What’s on International Treasurers’ radar.
Discussion this week started with a recap of the NeuGroup’s Latin American Treasury Managers’ post-mortem discussion on the Venezuelan bond offering. We will be reporting on some of the takeaways in our upcoming issue, but for MNCs the allocations were almost totally weighted towards those importing vital necessities into the country and those that sought too much of the offering still lost out, as is typical, even if the definition of too much seemed to have gone up a bit.
From there the big question driving treasury, and much more, is the state of the economic recovery. Regardless of all the chatter about which direction the economy moves, most companies are still doing the proper planning. Specifically, what impact will volatalie signs of economic improvement have on financial markets, and those for commodities and currencies in particular? This question along with how best to reshape and restaff the treasury function in response is top of mind for treasurers in the NeuGroup’s T30, who are finalizing their agenda for their fall meeting
While waiting for that demand to perk up many treasurers are wondering more staff will be needed in the coming months? Or will process change and technology improvements continue to allow treasurers to DMWL – the dread “do more with less” with which practitioners are too familiar.

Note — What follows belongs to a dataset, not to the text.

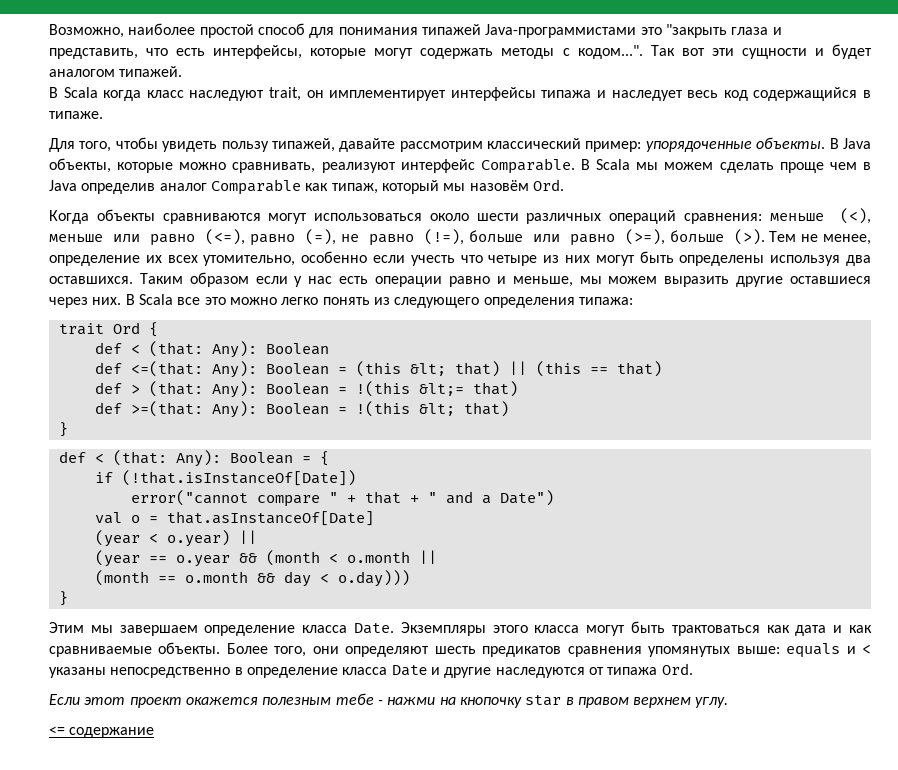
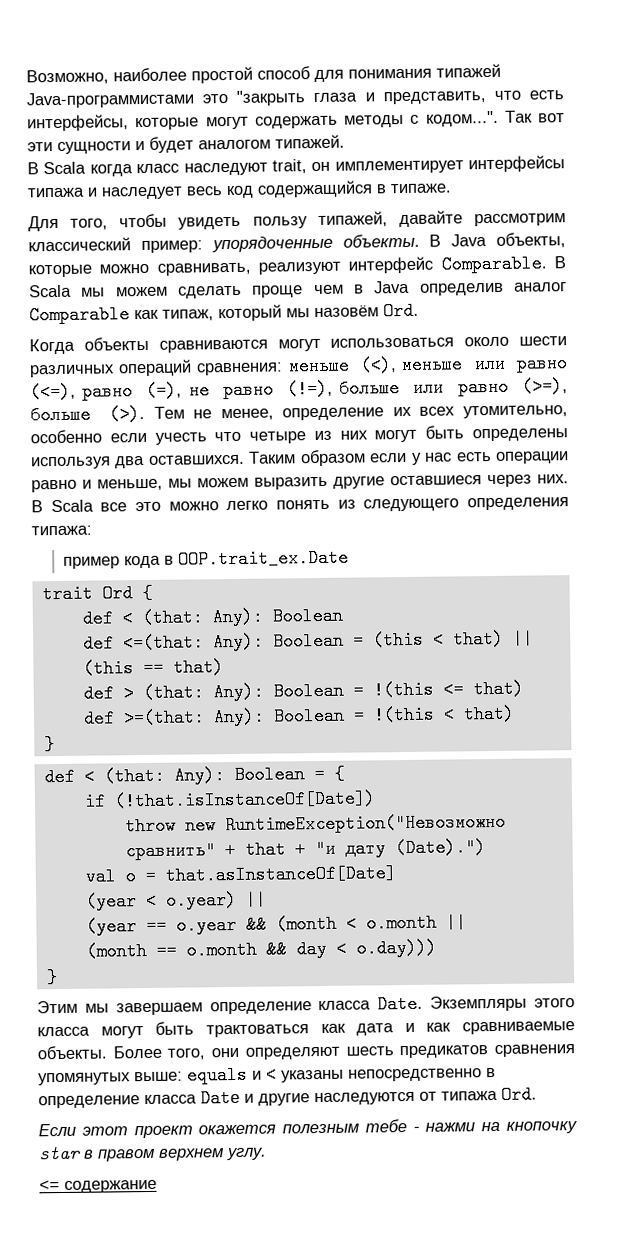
(633, 301) none -> [63,548,350,569] // пример кода в OOP.trait_ex.Date
[409,363,446,376] &lt; -> [432,630,444,649] <
[418,383,464,396] &lt;= -> [442,680,464,699] <=
[418,403,455,416] &lt; -> [442,705,455,724] <
[130,490,554,507] error("cannot compare " + that + " and a Date") -> [124,812,506,836] [124,838,486,861] throw new RuntimeException("Невозможно сравнить" + that + "и дату (Date).")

The state of play in deleveraging vs. deleveraging is also on their minds, as the economic recovery continues to teeter, including the right thing to do with cash that has been allowed to pile up on their balance sheet: buy, buy-back or keep cash on the sidelines? Treasurers are seeing their peers do a bit of it all.
The end of an era
Robert Herz last recently announced he would step down as the head of the Financial Accounting Standards Board (FASB) at the end of September. What impact will this have on accounting rules going forward as well as the much ballyhooed but slow moving convergence with its international cousin, IASB?